▸ Exercise details
Among the entries below, please repeat exactly and only the lines from the line containing "margin-top: none ->" to the line containing "margin-left: 13px ->", both lines included.
Records provided START
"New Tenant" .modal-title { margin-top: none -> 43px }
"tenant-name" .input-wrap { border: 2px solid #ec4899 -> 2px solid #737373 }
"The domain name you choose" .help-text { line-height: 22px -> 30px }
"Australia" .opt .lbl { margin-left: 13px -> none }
Records provided END
Records provided START
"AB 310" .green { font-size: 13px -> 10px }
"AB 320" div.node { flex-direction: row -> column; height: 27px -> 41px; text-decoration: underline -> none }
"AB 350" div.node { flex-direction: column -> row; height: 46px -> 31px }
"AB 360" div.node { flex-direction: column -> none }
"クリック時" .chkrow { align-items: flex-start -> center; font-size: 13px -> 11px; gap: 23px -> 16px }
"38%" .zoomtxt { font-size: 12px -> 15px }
Records provided END
Records provided START
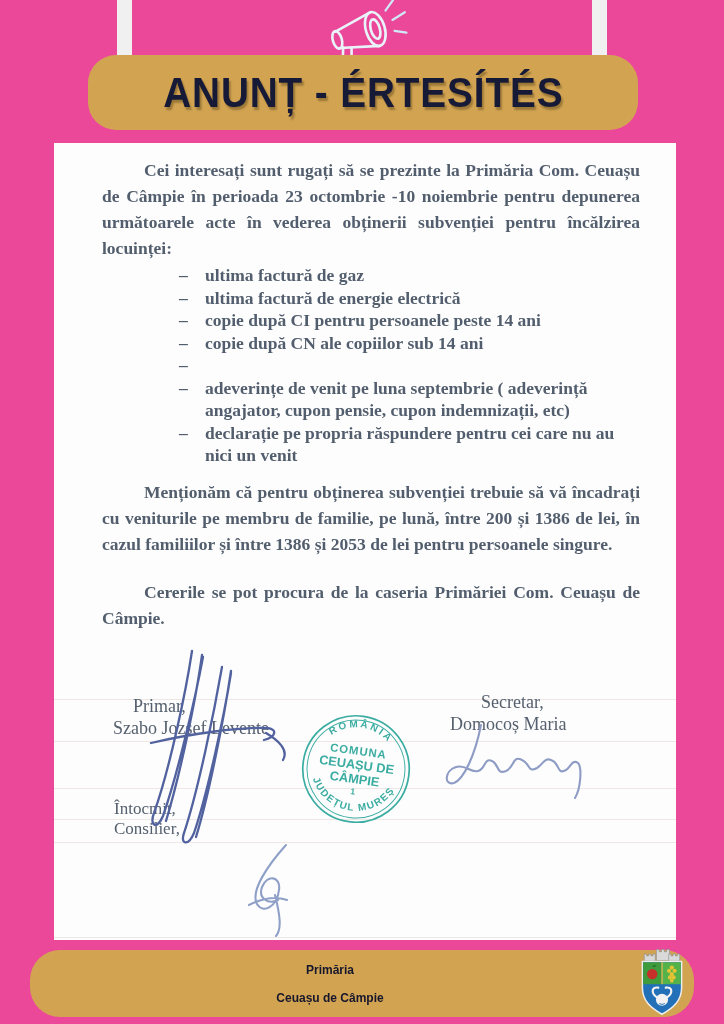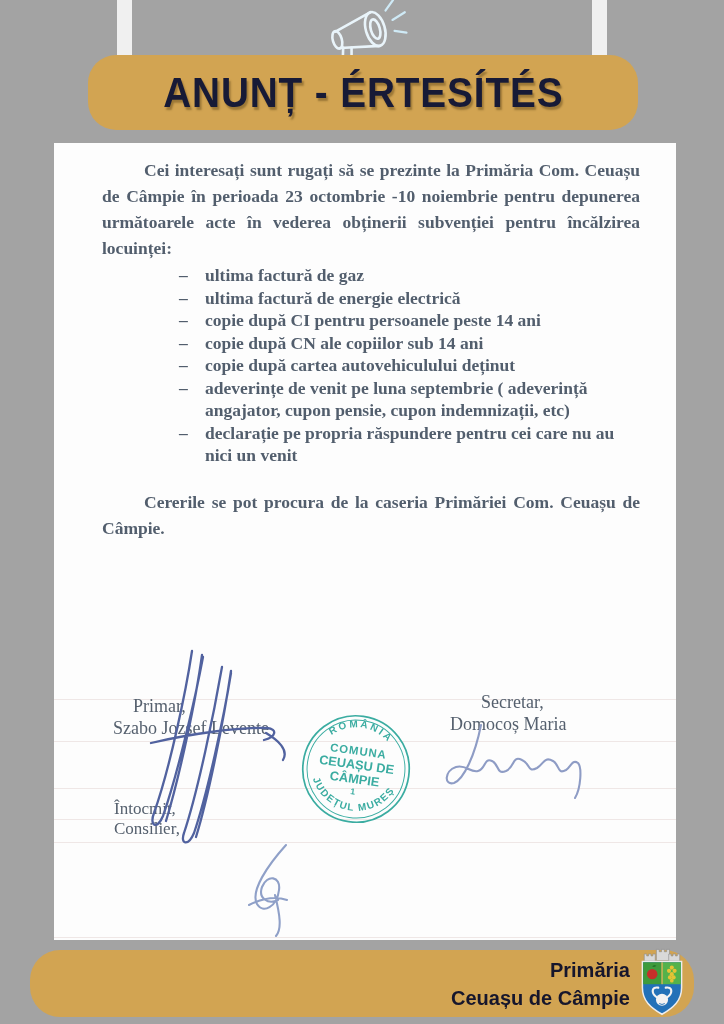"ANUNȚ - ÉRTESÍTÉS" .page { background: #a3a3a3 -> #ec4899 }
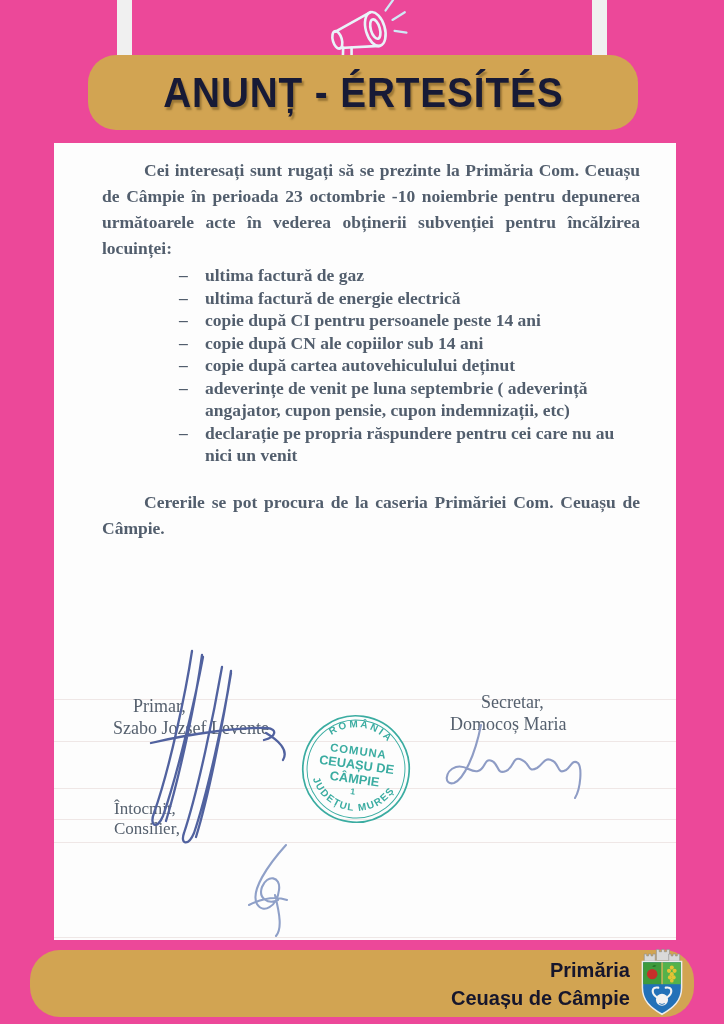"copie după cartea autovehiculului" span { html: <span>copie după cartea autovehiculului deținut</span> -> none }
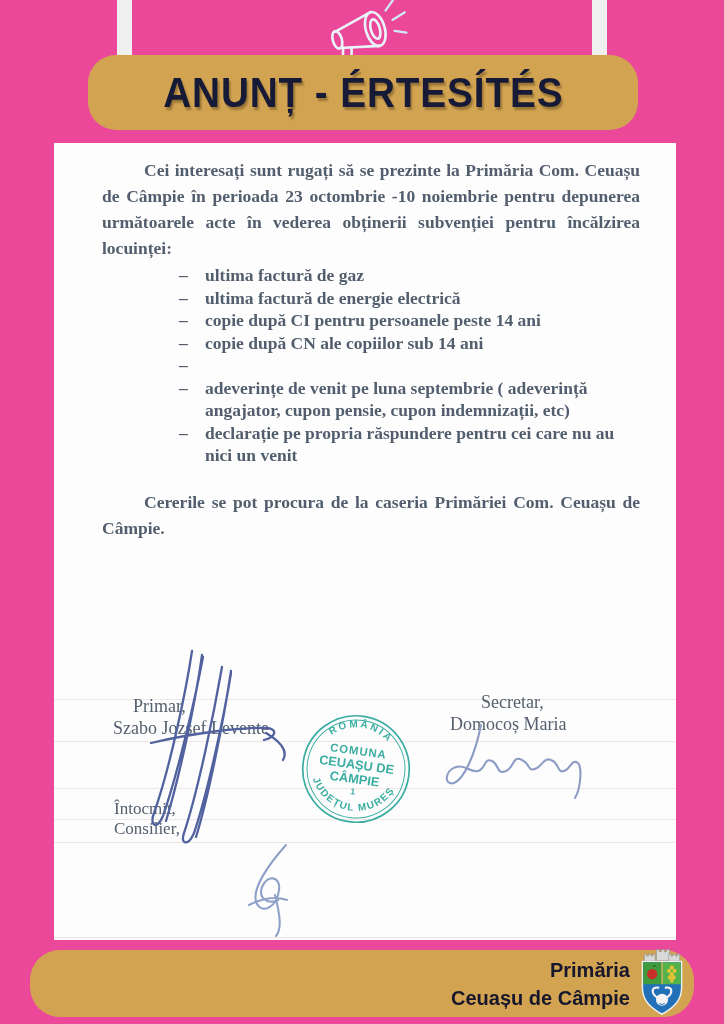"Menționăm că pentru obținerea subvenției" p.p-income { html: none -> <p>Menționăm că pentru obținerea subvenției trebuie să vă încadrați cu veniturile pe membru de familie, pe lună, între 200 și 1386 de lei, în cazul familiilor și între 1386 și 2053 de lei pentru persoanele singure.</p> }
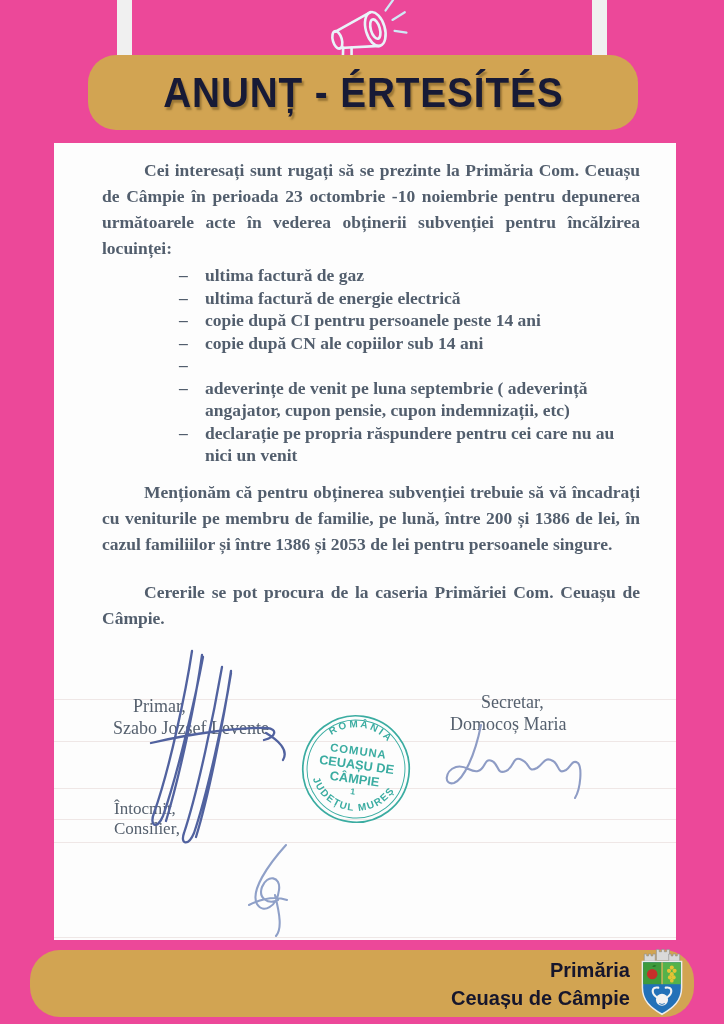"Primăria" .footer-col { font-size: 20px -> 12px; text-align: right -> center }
Records provided END
▸ Solution to the exercise
"New Tenant" .modal-title { margin-top: none -> 43px }
"tenant-name" .input-wrap { border: 2px solid #ec4899 -> 2px solid #737373 }
"The domain name you choose" .help-text { line-height: 22px -> 30px }
"Australia" .opt .lbl { margin-left: 13px -> none }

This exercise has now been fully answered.